You are welcome to perform either GO or metabolic pathway analysis on your chosen dataset, or both if you have time.

For these analyses you will need either a text list of gene IDs which can be pasted into the website field, or by uploading a text file. You should create a separate list for up regulated and down regulated genes for this.

## GO Analysis
For this you will need either a text list of gene IDs which can be pasted into the website field, or by uploading a text file.
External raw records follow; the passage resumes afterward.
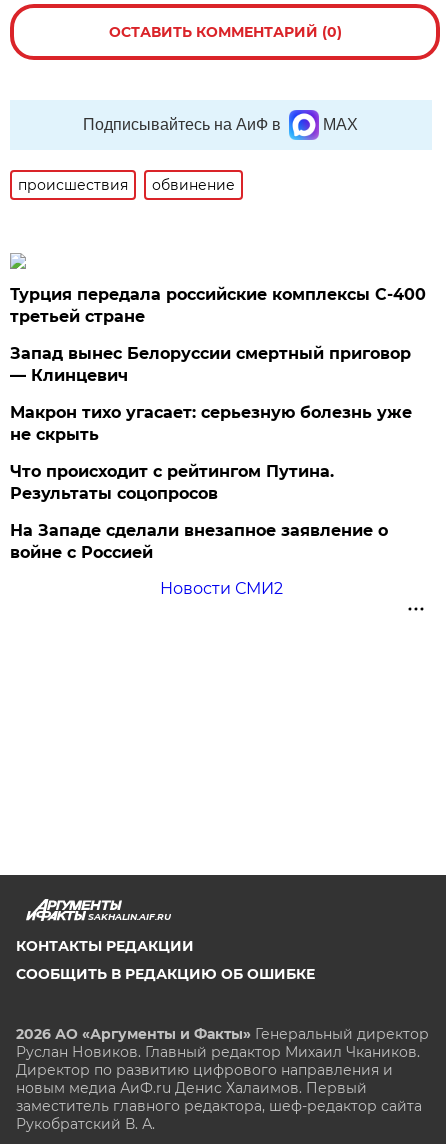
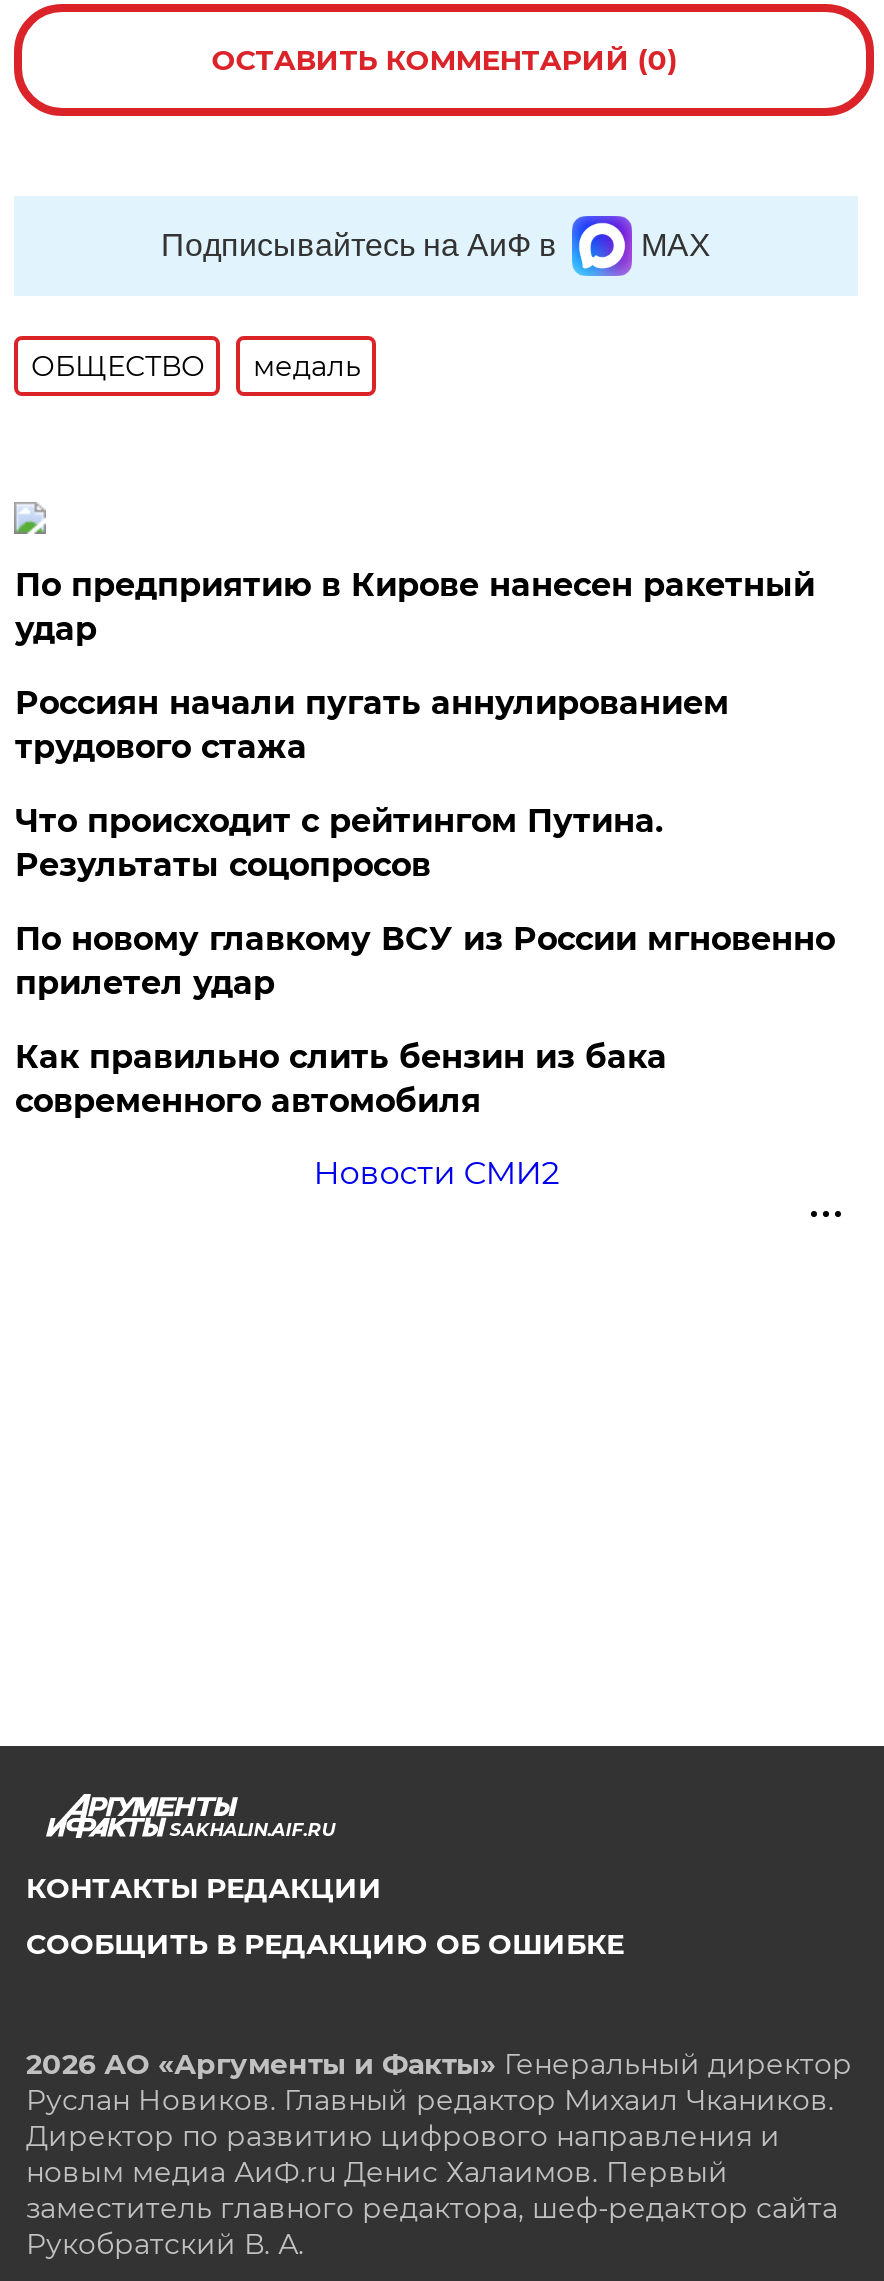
- происшествия
- обвинение
+ ОБЩЕСТВО
+ медаль

- Турция передала российские комплексы С-400
- третьей стране
- Запад вынес Белоруссии смертный приговор
- — Клинцевич
- Макрон тихо угасает: серьезную болезнь уже
- не скрыть
+ По предприятию в Кирове нанесен ракетный
+ удар
+ Россиян начали пугать аннулированием
+ трудового стажа

moved up: Что происходит с рейтингом Путина. | Результаты соцопросов

- На Западе сделали внезапное заявление о
- войне с Россией
+ По новому главкому ВСУ из России мгновенно
+ прилетел удар
+ Как правильно слить бензин из бака
+ современного автомобиля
The DBs return a .csv file that includes the names (other annotations, such as cellular locations or GO terms, can be included, if desired):

https://tritrypdb.org/tritrypdb/app/search/transcript/GeneByLocusTag
https://plasmodb.org/plasmo/app/search/transcript/GeneByLocusTag

After adding the list of gene IDs, click "Get Answer". When the results table appears, there will be a tab called "Analyze Results". From this you will be able to select either "Gene Ontology Enrichment" or "Metabolic Pathway Enrichment". Select the GO analysis.

The results can be downloaded as a .csv file, and the results filtered by (p-value or) bonferroni adjusted p-value.

## Metabolic Pathways
Similarly to above, you will need either a text list of gene IDs, this time for ‘up’ and ‘down’ separately. This can be submitted to the respective DB tools for metabolic pathway analysis:

https://tritrypdb.org/tritrypdb/app/search/pathway/PathwaysByGeneList
https://plasmodb.org/plasmo/app/search/pathway/PathwaysByGeneList

After adding the list of gene IDs, click "Get Answer". The search function offers a few different ‘Pathway Sources’ (KEGG, LeishCyc, MetaCyc and TrypanoCyc for T. brucei). Start with "Any" and include all of them, the hit list can be subsequently filtered by source, if desired.

Pathways with hits can be downloaded as .csv file, and the results can be customized in terms of the columns that should be included, such as ‘Total Pathway Enzymes’, ‘Unique Gene Counts’ (i.e. hits in that pathway), EC numbers etc.